Entries taken from a collection

============================================================

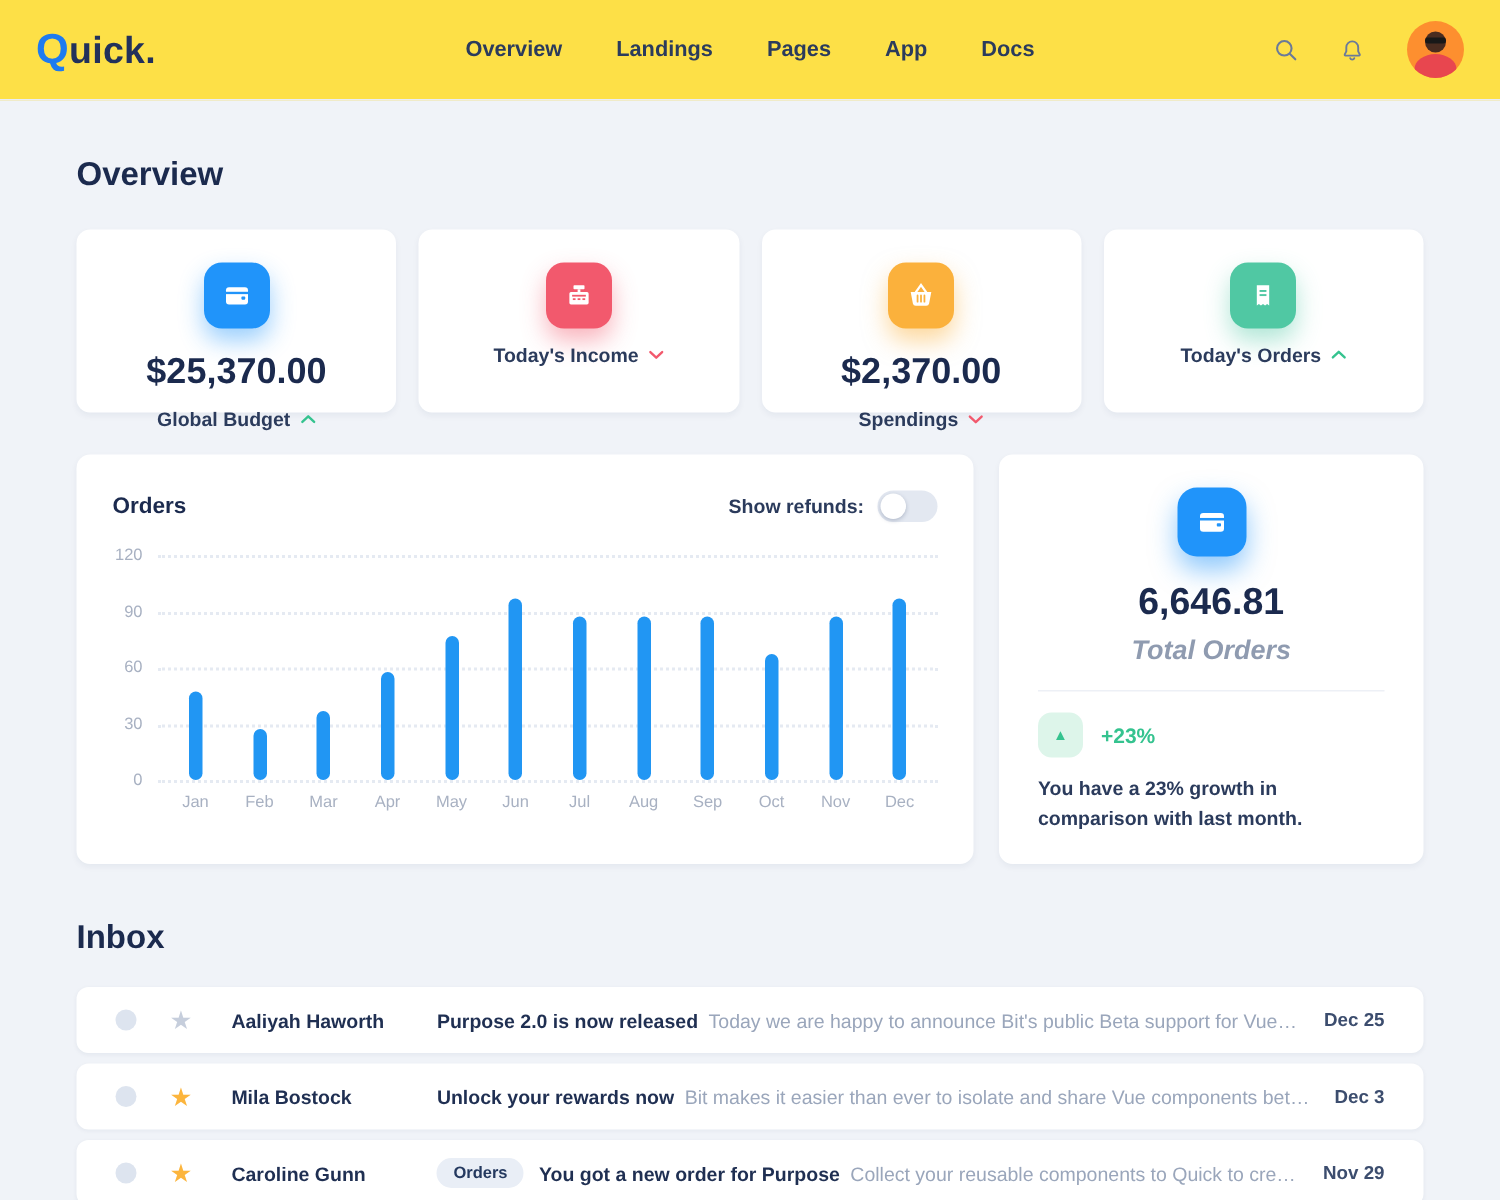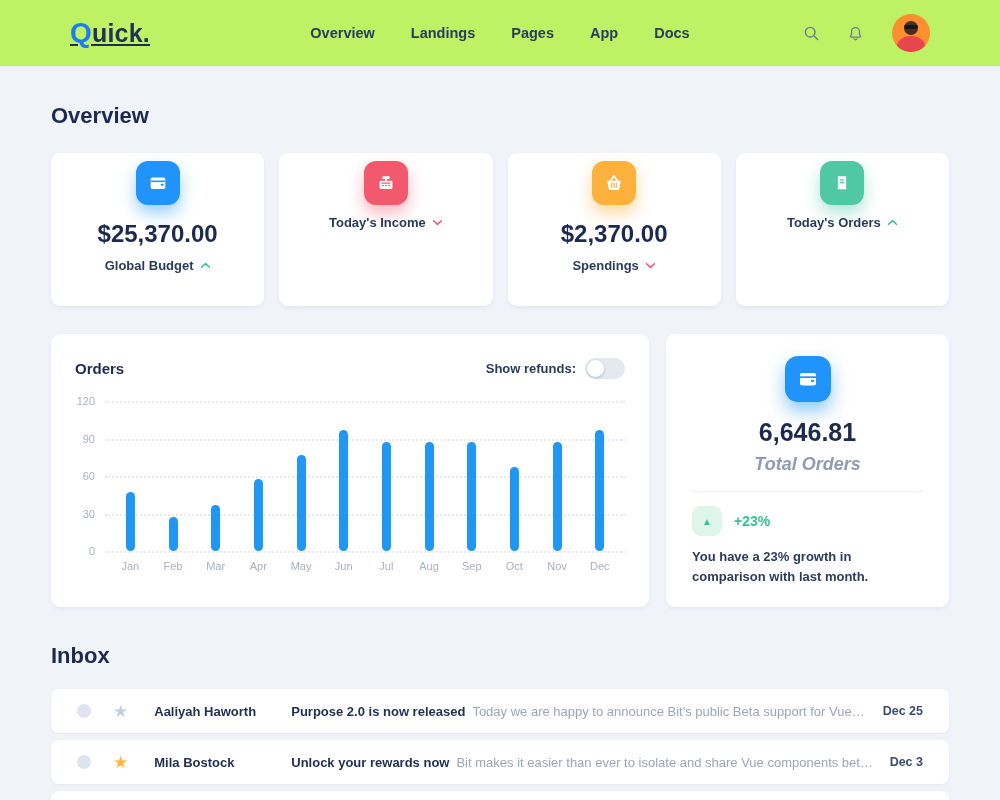--- a/index.html
+++ b/index.html
@@ -1,40 +1,40 @@
 <!DOCTYPE html>
 <html><head>
 <meta charset="utf-8">
 <style>
   * { margin:0; padding:0; box-sizing:border-box; }
   html,body { width:1000px; height:800px; overflow:hidden; }
   body { font-family:"Liberation Sans", sans-serif; background:#f0f3f8; color:#1f2f52; }
 
   
-  .navbar { position:relative; height:67px; background:#bef264; border-bottom:1px solid #e9edf3;
-            display:flex; align-items:center; padding:0 70px;text-decoration:underline; }
+  .navbar { position:relative; height:67px; background:#fde047; border-bottom:1px solid #e9edf3;
+            display:flex; align-items:center; padding:0 24px; }
   .logo { font-size:25px; font-weight:800; color:#22315b; letter-spacing:.2px; cursor:pointer; }
   .logo .q { color:#1e7bf0; font-size:28px; }
   .nav-links { position:absolute; left:50%; transform:translateX(-50%); display:flex; gap:36px; }
   .nav-links a { text-decoration:none; font-size:14.5px; font-weight:600; color:#2b3b5c; cursor:pointer; }
   .nav-right { margin-left:auto; display:flex; align-items:center; gap:14px; }
   .icon-btn { width:30px; height:30px; display:flex; align-items:center; justify-content:center; cursor:pointer; }
   .avatar { width:38px; height:38px; border-radius:50%; background:#fd8f2f; position:relative; overflow:hidden; margin-left:8px; cursor:pointer; }
   .avatar .head { position:absolute; left:12px; top:7px; width:14px; height:14px; border-radius:50%; background:#4a2c20; }
   .avatar .shades { position:absolute; left:12px; top:11px; width:14px; height:4px; border-radius:2px; background:#181818; }
   .avatar .body { position:absolute; left:5px; top:22px; width:28px; height:20px; border-radius:50% 50% 0 0; background:#e8464f; }
 
   
   .content { padding:0 51px; }
   .page-title { font-size:22px; font-weight:800; color:#1b2a4e; margin-top:36px; }
 
   
   .stats { display:grid; grid-template-columns:repeat(4,1fr); gap:15px; margin-top:24px; }
   .card { background:#fff; border-radius:9px; box-shadow:0 2px 4px rgba(25,45,85,.05); }
-  .stat-card { height:153px; text-align:center; padding-top:8px; }
+  .stat-card { height:122px; text-align:center; padding-top:22px; }
   .stat-icon { width:44px; height:44px; border-radius:12px; margin:0 auto; display:flex; align-items:center; justify-content:center; }
   .ic-blue   { background:#2094fa; box-shadow:0 8px 16px rgba(32,148,250,.45); }
   .ic-red    { background:#f2596d; box-shadow:0 8px 16px rgba(242,89,109,.45); }
   .ic-orange { background:#fbb13c; box-shadow:0 8px 16px rgba(251,177,60,.5); }
   .ic-green  { background:#50c8a3; box-shadow:0 8px 16px rgba(80,200,163,.45); }
   .stat-value { font-size:24px; font-weight:800; color:#1b2a4e; margin-top:15px; }
   .stat-label { font-size:13px; font-weight:700; color:#2b3b5c; margin-top:10px;
                 display:flex; align-items:center; justify-content:center; gap:6px; cursor:pointer; }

============================================================

■ Task brief:
Could you print the lines of the records above from the one containing "font-size:24px; font-weight:800; color:#1b2a4e;" through the last, exactly and with no additions?

■ Result below:
   .stat-value { font-size:24px; font-weight:800; color:#1b2a4e; margin-top:15px; }
   .stat-label { font-size:13px; font-weight:700; color:#2b3b5c; margin-top:10px;
                 display:flex; align-items:center; justify-content:center; gap:6px; cursor:pointer; }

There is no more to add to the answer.